Oh I see, very explanatory, I thought they introduced some sort of wear leveling algos in the cards too. But we have differing views on the file system issue, I do think they are indeed "bozos" at wd for releasing a drive with fat32 preinstalled which is aimed at windows pcs sincel ALL the software they bundle is for them only, in any case macs can read ntfs with no problem whatsoever.
That's my experience too with digital cameras that a fast card is an absolute must have.
"I was referring to a single file, not a library as whole, of course that'd be much more. The question that raises is: does one really need ALL of it at once, at any given moment. With a largish card and a fast reader, it should be possible to have more than enough for at least one day's work. I think a lot of people suffer from "hamster syndrome" where they want to stuff in everything if possible "just in case" (not just electronically, but in the real world too) When ask them if they have ever used such and such thing, the answer is very often negative. The DR1000 is a portable device, not an archival unit. One could always use a real laptop if that was necessary, and maybe throw in a 1.5 TB external drive..."

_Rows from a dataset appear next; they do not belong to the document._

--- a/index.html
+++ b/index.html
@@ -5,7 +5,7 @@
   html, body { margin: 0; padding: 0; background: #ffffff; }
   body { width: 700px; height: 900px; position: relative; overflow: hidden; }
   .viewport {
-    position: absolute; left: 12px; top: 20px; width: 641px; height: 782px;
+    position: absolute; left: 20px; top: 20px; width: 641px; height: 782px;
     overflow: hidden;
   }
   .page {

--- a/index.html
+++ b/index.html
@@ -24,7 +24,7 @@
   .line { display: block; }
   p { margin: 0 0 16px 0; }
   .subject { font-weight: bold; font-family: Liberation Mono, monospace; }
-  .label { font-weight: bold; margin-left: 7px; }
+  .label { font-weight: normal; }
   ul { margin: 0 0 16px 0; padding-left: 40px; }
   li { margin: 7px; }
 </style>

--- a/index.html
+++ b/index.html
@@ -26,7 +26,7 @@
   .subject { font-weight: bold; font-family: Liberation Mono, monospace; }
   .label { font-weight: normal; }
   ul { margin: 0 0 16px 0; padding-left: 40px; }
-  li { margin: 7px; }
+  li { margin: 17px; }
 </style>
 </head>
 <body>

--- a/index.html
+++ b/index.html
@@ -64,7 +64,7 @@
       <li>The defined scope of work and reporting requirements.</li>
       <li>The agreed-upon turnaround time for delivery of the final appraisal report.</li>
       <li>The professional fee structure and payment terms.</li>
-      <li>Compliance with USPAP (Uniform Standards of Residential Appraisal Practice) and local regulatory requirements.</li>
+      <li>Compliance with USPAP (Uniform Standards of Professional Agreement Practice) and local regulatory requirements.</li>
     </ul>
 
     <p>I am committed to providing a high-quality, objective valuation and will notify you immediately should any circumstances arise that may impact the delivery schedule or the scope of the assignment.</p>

True I guess it's a matter of insecurity of being always able to have what you MIGHT need but never get to use anyway with you. But a day's work can include a lot of bulky reference books that you might or might not use but that you ' ll be looking for most possibly, and also it might include "spare time material". I am thinking more of this device as a (mini at least) library where at your leisure you can browse your collection, read a few pages on and off, see what each thing you have is about, get a taste, as a real library would work. I could NEVER do that in a computer, I can't focus reading more than a single page of a book in an lcd screen, if it's light browsing I can do that, but if it's reading with some concentration and intentionality my eyes get too tired too quickly, then again others have said in these forums they have no problem with that...different strokes for diff. folks.

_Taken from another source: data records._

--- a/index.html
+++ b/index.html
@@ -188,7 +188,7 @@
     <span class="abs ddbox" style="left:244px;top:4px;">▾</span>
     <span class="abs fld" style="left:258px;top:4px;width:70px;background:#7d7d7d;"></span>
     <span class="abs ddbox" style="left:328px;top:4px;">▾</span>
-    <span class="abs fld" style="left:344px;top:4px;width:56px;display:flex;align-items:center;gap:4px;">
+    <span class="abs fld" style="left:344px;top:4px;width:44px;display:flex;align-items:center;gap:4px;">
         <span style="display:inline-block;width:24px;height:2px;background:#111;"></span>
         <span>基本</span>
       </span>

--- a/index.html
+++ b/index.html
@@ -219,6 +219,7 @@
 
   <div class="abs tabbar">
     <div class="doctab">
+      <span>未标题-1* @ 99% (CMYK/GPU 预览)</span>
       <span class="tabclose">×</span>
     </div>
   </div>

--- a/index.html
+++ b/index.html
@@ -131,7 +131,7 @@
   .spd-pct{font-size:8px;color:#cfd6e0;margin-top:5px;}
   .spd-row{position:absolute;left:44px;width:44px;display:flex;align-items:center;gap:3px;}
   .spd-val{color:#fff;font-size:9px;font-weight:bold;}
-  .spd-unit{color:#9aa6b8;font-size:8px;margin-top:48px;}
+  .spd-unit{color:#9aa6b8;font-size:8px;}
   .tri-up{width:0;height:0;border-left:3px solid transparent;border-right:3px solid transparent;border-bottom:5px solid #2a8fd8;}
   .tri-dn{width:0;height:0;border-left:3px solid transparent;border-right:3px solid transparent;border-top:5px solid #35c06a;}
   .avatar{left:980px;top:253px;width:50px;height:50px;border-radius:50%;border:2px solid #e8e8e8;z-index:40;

"Samsung, but it's actually rather old news. The only reference to a 64GB SDHC card I could find was an (uninformed) article's speculation after the release of 32GB cards. BTW. the only class6 32GB I could find was launched at $700 this spring and still retails for around $400 from -reputable- sources. No thanks!"
hmmm, yeah the price is pretty steep, I ll settle myself for the 16gb one and complement it with a usb flash drive.